It is a left view which shows the whole structure of the working machine which concerns on embodiment of this invention. It is a left view which shows the state which decomposed | disassembled some work attachments of FIG. It is a perspective view which shows the state which divided | segmented the main boom and the extension boom of FIG. It is the figure which looked at the extension boom of FIG. 3 from the back side. It is a perspective view which expands and shows the connection part of the main boom and extension boom of FIG. FIG. 6 is a cross-sectional view taken along line VI-VI in FIG. 5. It is sectional drawing for demonstrating a prior art.

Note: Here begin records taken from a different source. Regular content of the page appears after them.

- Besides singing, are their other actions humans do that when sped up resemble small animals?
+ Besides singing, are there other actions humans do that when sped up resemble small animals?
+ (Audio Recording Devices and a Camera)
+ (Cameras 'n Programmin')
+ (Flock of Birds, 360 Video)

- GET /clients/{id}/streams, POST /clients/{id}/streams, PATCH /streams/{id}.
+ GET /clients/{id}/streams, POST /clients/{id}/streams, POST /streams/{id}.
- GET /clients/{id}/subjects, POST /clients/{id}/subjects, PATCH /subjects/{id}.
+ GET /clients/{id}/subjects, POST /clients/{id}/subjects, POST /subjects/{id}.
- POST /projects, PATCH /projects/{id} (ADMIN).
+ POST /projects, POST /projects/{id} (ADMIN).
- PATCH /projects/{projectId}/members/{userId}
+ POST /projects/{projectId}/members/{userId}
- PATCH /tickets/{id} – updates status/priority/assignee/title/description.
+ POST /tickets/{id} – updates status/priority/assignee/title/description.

  Embodiments of the present invention will be described below with reference to the accompanying drawings. In addition, the following embodiment is an example which actualized this invention, Comprising: The thing of the character which limits the technical scope of this invention is not.

  Referring to FIGS. 1 and 2, work machine 1 includes a self-propelled lower traveling body 2 having a crawler 2 a, an upper revolving body 3 that is turnably provided on lower traveling body 2, and an upper revolving body. 3 and a work attachment 4 attached to be undulating. In the present embodiment, the upper swing body 3 and the lower traveling body 2 constitute an example of a base machine.

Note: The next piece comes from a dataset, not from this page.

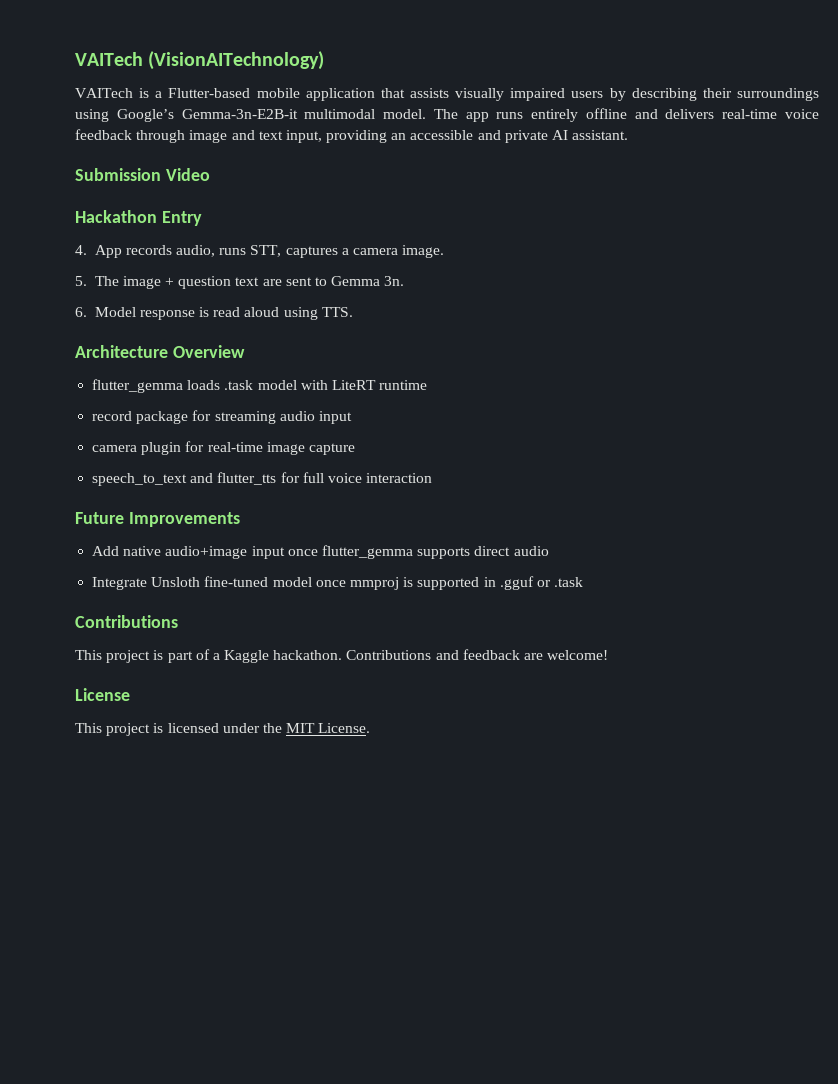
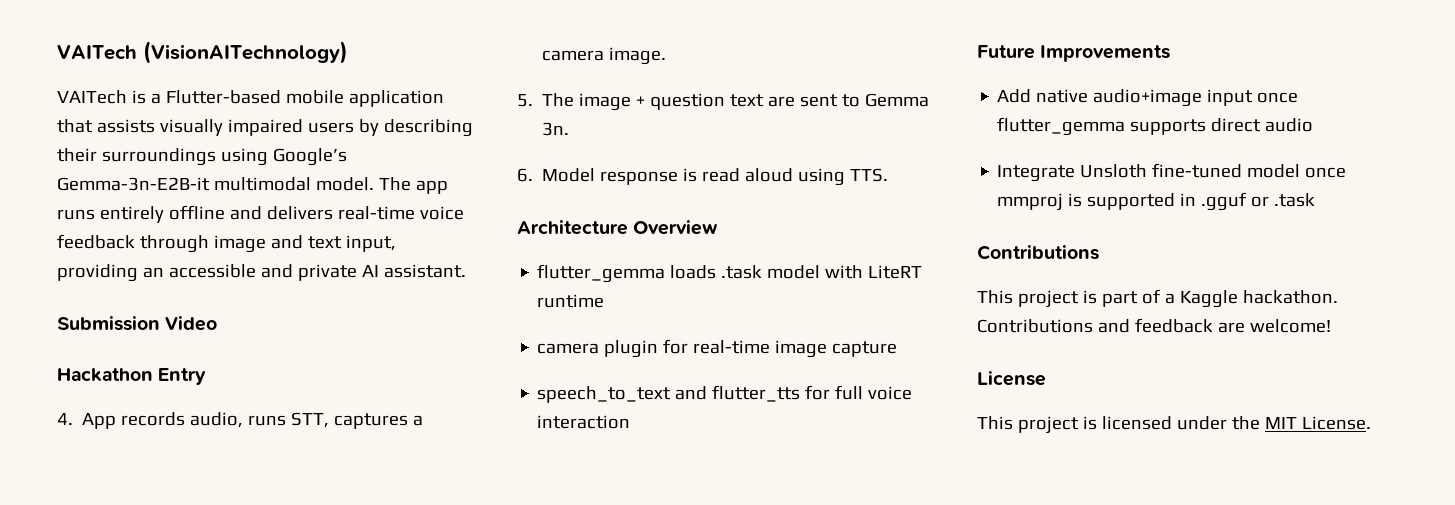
- record package for streaming audio input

  The upper swing body 3 includes a swing frame 5 attached to the lower traveling body 2 so as to be swingable about a vertical axis, and a cab 6 provided on the swing frame 5. In addition, it demonstrates below using the front-back and left-right direction seen from the operator who seated in the driver's seat (not shown) in the cab 6. FIG.

  The work attachment 4 includes a main boom 7 attached to the revolving frame 5 so as to be able to undulate around a left and right axis (not shown), and a first extension boom 8 connected to the tip of the main boom 7. The second extension boom 9 connected to the distal end portion of the first extension boom 8, the front boom 10 connected to the distal end portion of the second extension boom 9, and the left and right axis pivots. An inter boom 11 attached to the front end of the front boom 10, an arm 12 attached to the front end of the inter boom 11 so as to be rotatable about a left-right axis, and a front end of the arm 12 And a working machine (not shown) such as a crusher. The work attachment 4 includes a boom cylinder 14 that raises and lowers the main boom 7 with respect to the revolving frame 5, an inter boom cylinder 15 that rotates the inter boom 11 with respect to the front boom 10, and an arm with respect to the inter boom 11. An arm cylinder 16 that rotates 12 and a work machine cylinder 17 that rotates a work machine (not shown) with respect to the arm 12 are provided.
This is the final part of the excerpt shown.